Calcium Channel Inhibitors



Calcium Channel Inhibitors




For a more detailed discussion of this topic, see Calcium Channel Inhibitors, Sec. 31.13, p. 3065 in Comprehensive Textbook of Psychiatry, 9th Edition.



The intracellular calcium ion regulates activity of multiple neurotransmitters such as serotonin and dopamine, and that action may account for its role as a treatment in mood disorders. Calcium channel inhibitors are used in psychiatry as antimanic agents for persons who are refractory to, or cannot tolerate, treatment with first-line mood-stabilizing agents such as lithium (Eskalith), carbamazapine (Tegretol), and divalproex (Depakote). Calcium channel inhibitors include nifedipine (Procardia, Adalat), nimodipine (Nimotop), isradipine (DynaCirc), amlodipine (Norvasc, Lotrel), nicardipine (Cardene), nisoldipine (Sular), nitrendipine, and verapamil (Calan). They are used for control of mania and ultradian bipolar disorder (mood cycling in less than 24 hours).


Pharmacologic Actions

The calcium channel inhibitors are nearly completely absorbed after oral use, with significant first-pass hepatic metabolism. Considerable intraindividual and interindividual variations are seen in the plasma concentrations of the drugs after a single dose. Peak plasma levels of most of these agents are achieved within 30 minutes. Amlodipine does not reach peak plasma levels for about 6 hours. The half-life of verapamil after the first dose is 2 to 8 hours; the half-life increases to 5 to 12 hours after the first few days of therapy. The half-lives of the other calcium channel blockers (CCBs) range from 1 to 2 hours for nimodipine and isradipine to 30 to 50 hours for amlodipine (Table 11-1).

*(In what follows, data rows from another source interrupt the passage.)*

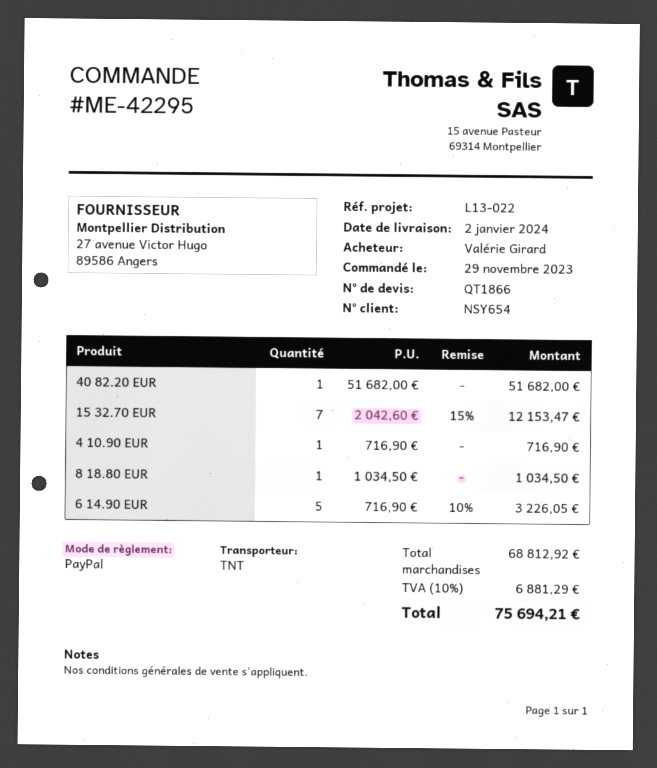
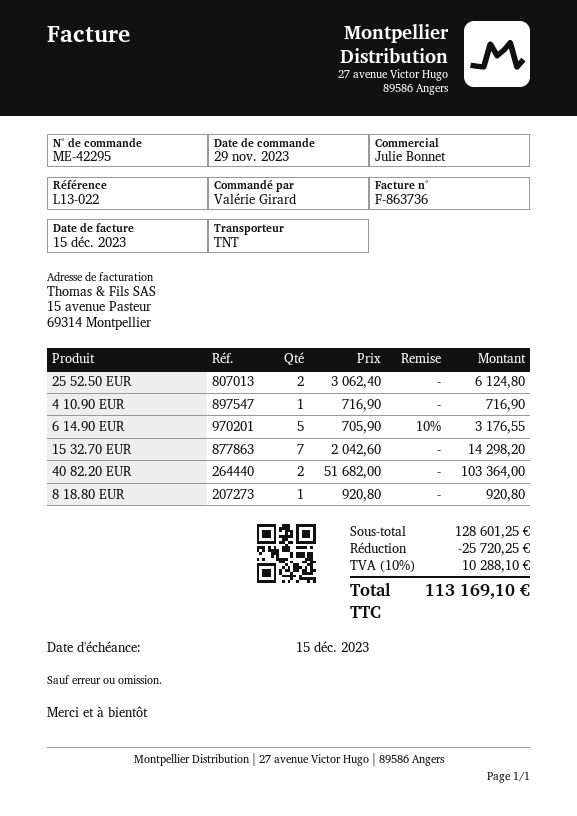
40 82.20 EUR: 1 x 51682.00 = 51682.00 -> 2 x 51682.00 = 103364.00
15 32.70 EUR: 7 x 2042.60 - 15% = 12153.47 -> 7 x 2042.60 = 14298.20
8 18.80 EUR: 1 x 1034.50 = 1034.50 -> 1 x 920.80 = 920.80
6 14.90 EUR: 5 x 716.90 - 10% = 3226.05 -> 5 x 705.90 - 10% = 3176.55
25 52.50 EUR: none -> 2 x 3062.40 = 6124.80
subtotal: 68812.92 -> 128601.25
discount: none -> 25720.25
tax: 10% = 6881.29 -> 10% = 10288.10
total: 75694.21 -> 113169.10

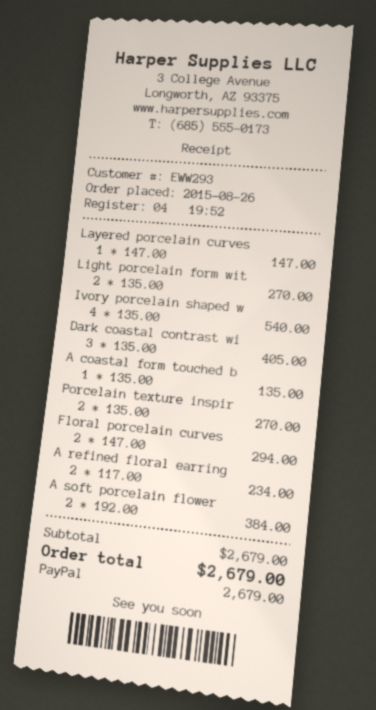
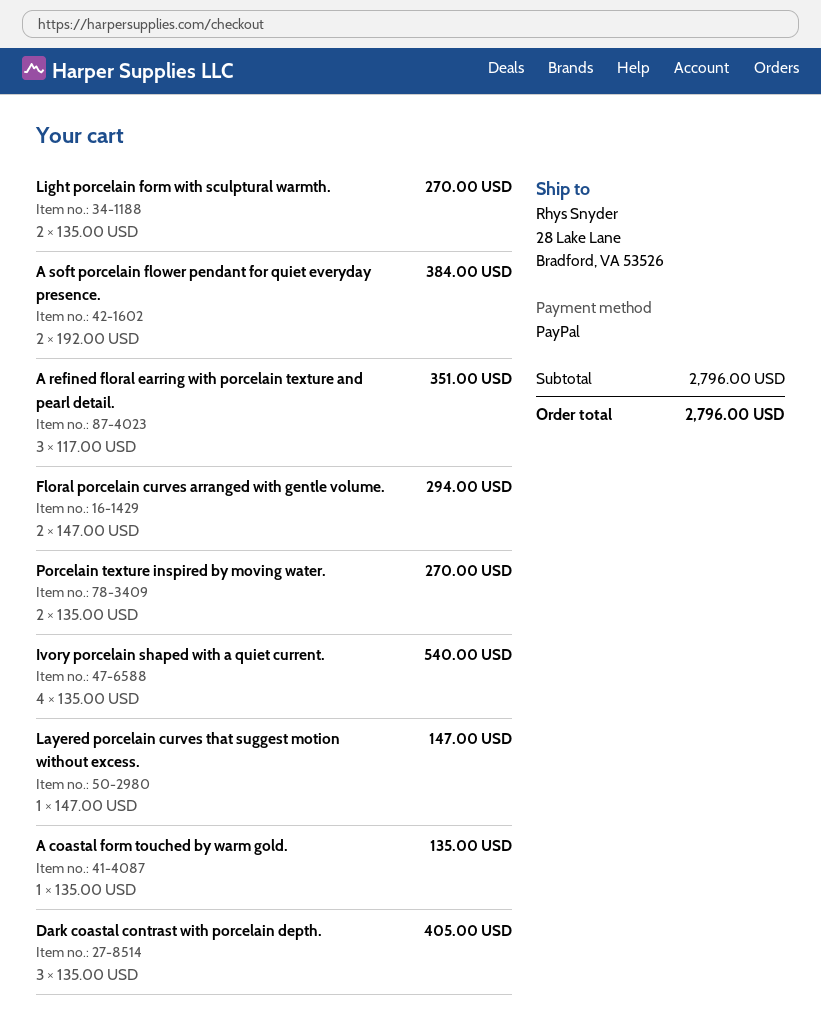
A refined floral earring: 2 x 117.00 = 234.00 -> 3 x 117.00 = 351.00
subtotal: 2679.00 -> 2796.00
total: 2679.00 -> 2796.00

The primary mechanism of action of CCBs in bipolar illness is not known. The calcium channel inhibitors discussed in this section inhibit the influx of calcium into neurons through L-type (long-acting) voltage-dependent calcium channels.


Therapeutic Indications


Bipolar Disorder

Nimodipine and verapamil have been demonstrated to be effective as maintenance therapy in persons with bipolar illness. Patients who respond to lithium appear to also respond to treatment with verapamil. Nimodipine may be useful for ultradian cycling and recurrent brief depression. The clinician should begin treatment with a short-acting drug such as nimodipine or isradipine, beginning with a low dosage and increasing the dosage every 4 to 5 days until a clinical response is seen or adverse effects appear. When symptoms are controlled, a longer-acting drug, such as amlodipine, can be substituted as maintenance therapy. Failure to respond to
verapamil does not exclude a favorable response to one of the other drugs. Verapamil has been shown to prevent antidepressant-induced mania. The CCBs can be combined with other agents, such as carbamazepine, in patients who are partial responders to monotherapy.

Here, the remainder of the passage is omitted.